• _What you need to do_
The whole listing, except its pictures, is to be repeated exactly.

::::

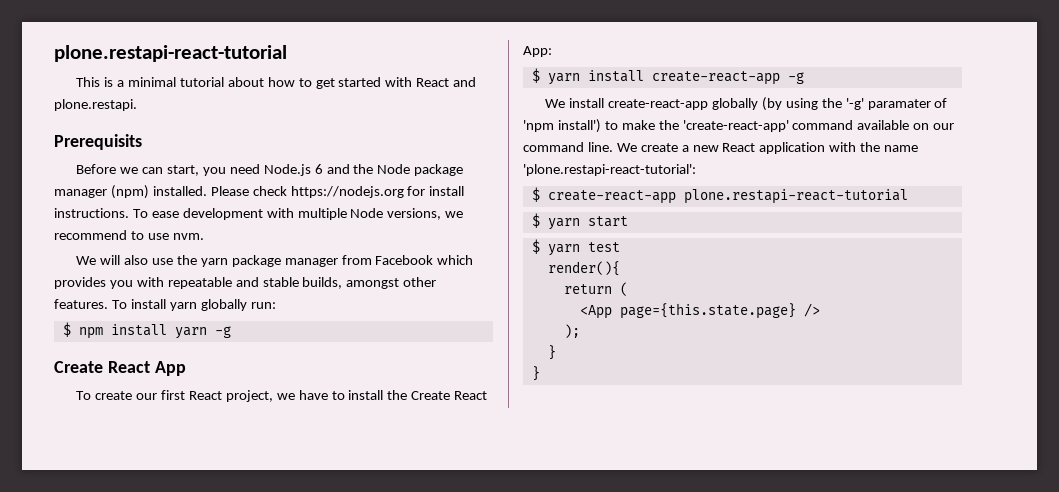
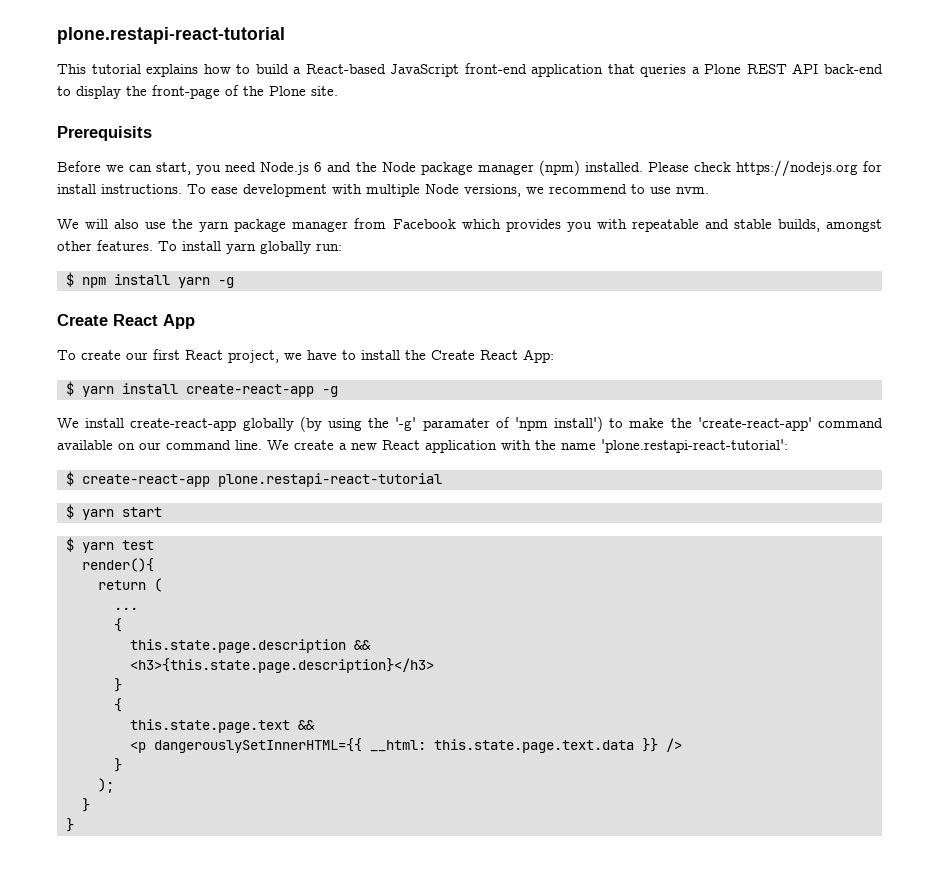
[104,77,477,89] [54,99,137,111] is a minimal tutorial about how to get started with React and plone.restapi. -> [91,63,883,77] [57,85,338,99] tutorial explains how to build a React-based JavaScript front-end application that queries a Plone REST API back-end to display the front-page of the Plone site.
[579,303,796,319] <App page={this.state.page} -> [114,607,138,610] [114,618,122,632] [130,639,371,653] [130,658,434,673] [114,678,122,692] [114,698,122,712] [130,719,315,733] [130,738,658,753] ... // { // this.state.page.description && // <h3>{this.state.page.description}</h3> // } // { // this.state.page.text && // <p dangerouslySetInnerHTML={{ __html: this.state.page.text.data }}
(820, 310) none -> [114,758,122,772] // }

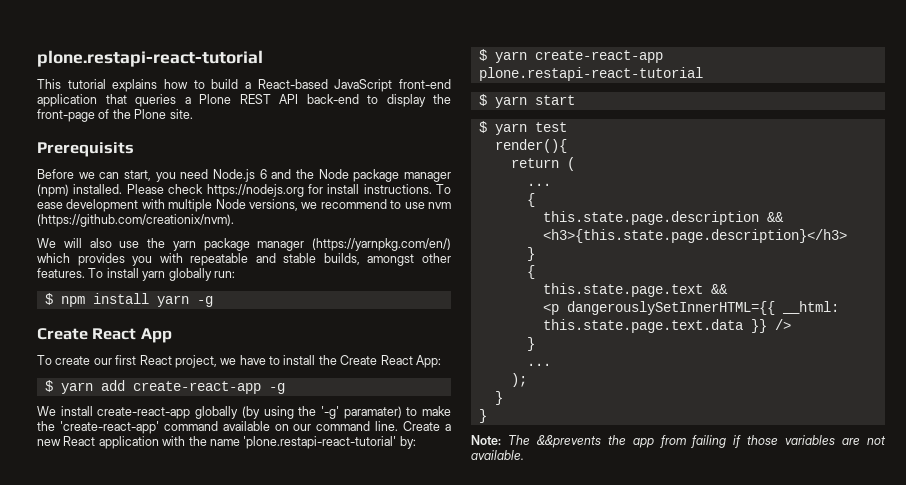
[676,187,709,194] nvm. -> [427,202,451,209] [37,214,234,227] nvm (https://github.com/creationix/nvm).
[354,218,456,229] from Facebook -> [312,238,451,251] (https://yarnpkg.com/en/)
[122,383,178,394] install -> [100,380,125,391] add
[422,416,604,432] paramater of 'npm install') -> [343,406,402,419] paramater)
[267,440,334,450] We create -> [403,421,441,431] Create
[601,439,788,453] [66,471,74,486] 'plone.restapi-react-tutorial': // $ -> [243,436,416,449] [478,49,527,63] 'plone.restapi-react-tutorial' by: // $ yarn
(122, 765) none -> [526,363,551,366] // ...
(74, 825) none -> [471,435,887,448] [471,450,524,460] // Note: The &&prevents the app from failing if those variables are not available.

::::

• _Written answer_
[104,77,477,89] [54,99,137,111] is a minimal tutorial about how to get started with React and plone.restapi. -> [91,63,883,77] [57,85,338,99] tutorial explains how to build a React-based JavaScript front-end application that queries a Plone REST API back-end to display the front-page of the Plone site.
[579,303,796,319] <App page={this.state.page} -> [114,607,138,610] [114,618,122,632] [130,639,371,653] [130,658,434,673] [114,678,122,692] [114,698,122,712] [130,719,315,733] [130,738,658,753] ... // { // this.state.page.description && // <h3>{this.state.page.description}</h3> // } // { // this.state.page.text && // <p dangerouslySetInnerHTML={{ __html: this.state.page.text.data }}
(820, 310) none -> [114,758,122,772] // }

[676,187,709,194] nvm. -> [427,202,451,209] [37,214,234,227] nvm (https://github.com/creationix/nvm).
[354,218,456,229] from Facebook -> [312,238,451,251] (https://yarnpkg.com/en/)
[122,383,178,394] install -> [100,380,125,391] add
[422,416,604,432] paramater of 'npm install') -> [343,406,402,419] paramater)
[267,440,334,450] We create -> [403,421,441,431] Create
[601,439,788,453] [66,471,74,486] 'plone.restapi-react-tutorial': // $ -> [243,436,416,449] [478,49,527,63] 'plone.restapi-react-tutorial' by: // $ yarn
(122, 765) none -> [526,363,551,366] // ...
(74, 825) none -> [471,435,887,448] [471,450,524,460] // Note: The &&prevents the app from failing if those variables are not available.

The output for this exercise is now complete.